Yet Seneca brings nuance to this picture of reasoned, emotionally stable existence. He particularly seems irked by what many would say about Stoicism today: that it is a philosophy aimed entirely at deadening the emotions and frowns upon all feeling whatsoever. In a couple of the more memorable passages, he extols on just letting go: "sometimes stimulus will be provided by ... convivial company and generous drinking. Occasionally we should reach the stage even of intoxication", though of course we should not allow it "to drown us, or to take over our senses" but rather let it "wash away our cares, and rouse the mind from its depths, acting as a cure for its melancholy as it does for certain maladies".

Another of the virtues of this virtue-obsessed book is its championing of science as a means to dispel fear and superstition.
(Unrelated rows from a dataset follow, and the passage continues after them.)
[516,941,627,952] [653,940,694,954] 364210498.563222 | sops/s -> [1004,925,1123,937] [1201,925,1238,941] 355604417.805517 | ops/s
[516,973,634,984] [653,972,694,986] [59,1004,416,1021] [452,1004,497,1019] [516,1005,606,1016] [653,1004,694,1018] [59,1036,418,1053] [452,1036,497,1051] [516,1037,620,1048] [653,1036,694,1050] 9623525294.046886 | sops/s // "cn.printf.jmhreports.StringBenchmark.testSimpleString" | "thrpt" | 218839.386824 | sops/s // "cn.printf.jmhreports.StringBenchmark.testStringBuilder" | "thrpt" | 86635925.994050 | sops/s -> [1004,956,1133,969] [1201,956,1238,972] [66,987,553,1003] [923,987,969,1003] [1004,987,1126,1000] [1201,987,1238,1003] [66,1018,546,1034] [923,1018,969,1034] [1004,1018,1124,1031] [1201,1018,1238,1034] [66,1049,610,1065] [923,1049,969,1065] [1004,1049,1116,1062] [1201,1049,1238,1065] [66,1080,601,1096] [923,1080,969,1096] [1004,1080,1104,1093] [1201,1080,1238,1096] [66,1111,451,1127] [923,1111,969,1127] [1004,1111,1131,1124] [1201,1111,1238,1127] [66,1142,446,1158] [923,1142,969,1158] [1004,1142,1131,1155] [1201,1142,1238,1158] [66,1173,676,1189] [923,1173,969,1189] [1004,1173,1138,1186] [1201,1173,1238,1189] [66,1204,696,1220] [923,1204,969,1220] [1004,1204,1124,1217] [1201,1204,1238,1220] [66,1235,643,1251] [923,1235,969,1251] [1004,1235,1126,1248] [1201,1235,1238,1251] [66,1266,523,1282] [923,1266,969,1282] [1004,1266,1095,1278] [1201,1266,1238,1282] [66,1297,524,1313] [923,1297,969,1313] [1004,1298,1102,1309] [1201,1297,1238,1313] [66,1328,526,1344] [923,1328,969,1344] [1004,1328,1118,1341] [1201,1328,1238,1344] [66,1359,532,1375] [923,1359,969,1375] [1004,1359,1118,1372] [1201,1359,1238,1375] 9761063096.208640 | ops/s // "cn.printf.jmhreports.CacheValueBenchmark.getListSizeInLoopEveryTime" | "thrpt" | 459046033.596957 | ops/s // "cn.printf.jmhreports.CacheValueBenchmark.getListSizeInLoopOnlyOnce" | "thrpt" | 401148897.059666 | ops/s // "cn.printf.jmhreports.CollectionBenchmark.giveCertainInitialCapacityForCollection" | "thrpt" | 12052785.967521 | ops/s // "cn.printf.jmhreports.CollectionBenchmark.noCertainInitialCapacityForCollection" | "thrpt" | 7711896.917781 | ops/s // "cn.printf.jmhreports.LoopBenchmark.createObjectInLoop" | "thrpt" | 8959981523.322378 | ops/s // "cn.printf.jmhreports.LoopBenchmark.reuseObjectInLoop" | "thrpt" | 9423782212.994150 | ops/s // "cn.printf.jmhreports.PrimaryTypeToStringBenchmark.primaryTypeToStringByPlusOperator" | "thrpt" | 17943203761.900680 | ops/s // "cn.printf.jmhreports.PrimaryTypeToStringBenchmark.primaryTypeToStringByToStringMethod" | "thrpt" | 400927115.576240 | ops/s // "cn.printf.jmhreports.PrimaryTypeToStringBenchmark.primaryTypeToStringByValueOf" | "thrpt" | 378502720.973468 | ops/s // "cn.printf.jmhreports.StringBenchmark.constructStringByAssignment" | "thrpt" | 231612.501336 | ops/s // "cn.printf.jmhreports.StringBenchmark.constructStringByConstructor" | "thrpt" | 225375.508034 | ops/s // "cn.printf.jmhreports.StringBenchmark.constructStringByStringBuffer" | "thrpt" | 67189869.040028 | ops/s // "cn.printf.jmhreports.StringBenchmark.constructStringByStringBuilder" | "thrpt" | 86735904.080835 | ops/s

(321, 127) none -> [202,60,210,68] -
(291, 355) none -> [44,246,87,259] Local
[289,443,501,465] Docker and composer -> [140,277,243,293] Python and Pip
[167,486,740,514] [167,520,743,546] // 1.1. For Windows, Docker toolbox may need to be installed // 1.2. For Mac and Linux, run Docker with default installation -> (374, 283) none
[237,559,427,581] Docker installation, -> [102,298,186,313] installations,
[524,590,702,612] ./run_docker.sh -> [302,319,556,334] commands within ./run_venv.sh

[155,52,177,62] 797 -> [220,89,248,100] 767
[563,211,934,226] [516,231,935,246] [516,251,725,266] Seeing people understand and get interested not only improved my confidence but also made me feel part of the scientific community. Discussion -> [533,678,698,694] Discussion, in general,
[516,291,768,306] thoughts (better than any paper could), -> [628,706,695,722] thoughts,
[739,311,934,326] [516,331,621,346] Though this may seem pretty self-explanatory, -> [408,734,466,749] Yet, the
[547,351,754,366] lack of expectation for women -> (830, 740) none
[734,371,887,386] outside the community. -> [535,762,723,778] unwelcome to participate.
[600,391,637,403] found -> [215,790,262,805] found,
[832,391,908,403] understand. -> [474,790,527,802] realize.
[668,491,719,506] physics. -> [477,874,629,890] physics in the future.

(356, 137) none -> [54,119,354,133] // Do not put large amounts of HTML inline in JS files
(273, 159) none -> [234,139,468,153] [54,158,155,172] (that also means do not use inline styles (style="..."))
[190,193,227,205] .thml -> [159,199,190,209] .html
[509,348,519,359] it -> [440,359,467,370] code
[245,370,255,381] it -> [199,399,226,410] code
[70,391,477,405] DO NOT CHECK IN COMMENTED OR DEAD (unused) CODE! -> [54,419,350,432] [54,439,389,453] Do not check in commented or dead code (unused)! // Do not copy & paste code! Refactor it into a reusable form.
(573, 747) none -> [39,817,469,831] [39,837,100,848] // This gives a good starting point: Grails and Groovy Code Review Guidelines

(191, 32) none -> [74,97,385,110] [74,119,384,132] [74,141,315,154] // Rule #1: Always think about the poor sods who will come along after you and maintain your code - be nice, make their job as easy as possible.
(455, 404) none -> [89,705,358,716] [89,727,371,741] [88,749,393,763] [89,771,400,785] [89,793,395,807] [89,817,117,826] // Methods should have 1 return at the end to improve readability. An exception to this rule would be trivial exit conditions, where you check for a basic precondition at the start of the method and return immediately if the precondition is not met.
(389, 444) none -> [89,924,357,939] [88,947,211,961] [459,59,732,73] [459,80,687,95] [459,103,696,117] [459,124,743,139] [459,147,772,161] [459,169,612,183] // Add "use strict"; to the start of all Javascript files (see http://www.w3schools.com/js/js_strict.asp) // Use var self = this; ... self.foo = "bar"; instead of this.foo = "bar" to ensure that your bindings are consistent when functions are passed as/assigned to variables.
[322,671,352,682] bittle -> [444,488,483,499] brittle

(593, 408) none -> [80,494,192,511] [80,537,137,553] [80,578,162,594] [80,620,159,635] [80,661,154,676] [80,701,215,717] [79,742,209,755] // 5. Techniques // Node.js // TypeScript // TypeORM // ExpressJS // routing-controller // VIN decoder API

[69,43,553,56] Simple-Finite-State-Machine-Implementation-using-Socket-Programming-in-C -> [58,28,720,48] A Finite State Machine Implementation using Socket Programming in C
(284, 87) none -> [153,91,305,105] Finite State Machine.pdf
In discussing earthquakes, Seneca asks in lieu of such things "how much better would it be to examine the causes ... What, you ask, will justify this effort? The reward will be to know Nature". Not only does the author push a rational view of existence at a time when this would certainly not be the norm, but he makes some surprisingly astute psychological observations: "it is because we comprehend Nature, not with our reason, but with our eyes, giving thought, not to what she can do, but only to what she has done. [We are] frightened by things as new when in fact they are not new but simply unusual." This statement of our propensity to assume the future will resemble the past, and to base our assumptions around the examples that most readily come to mind (something that would today be called availability bias), would not be out of place in a modern discourse.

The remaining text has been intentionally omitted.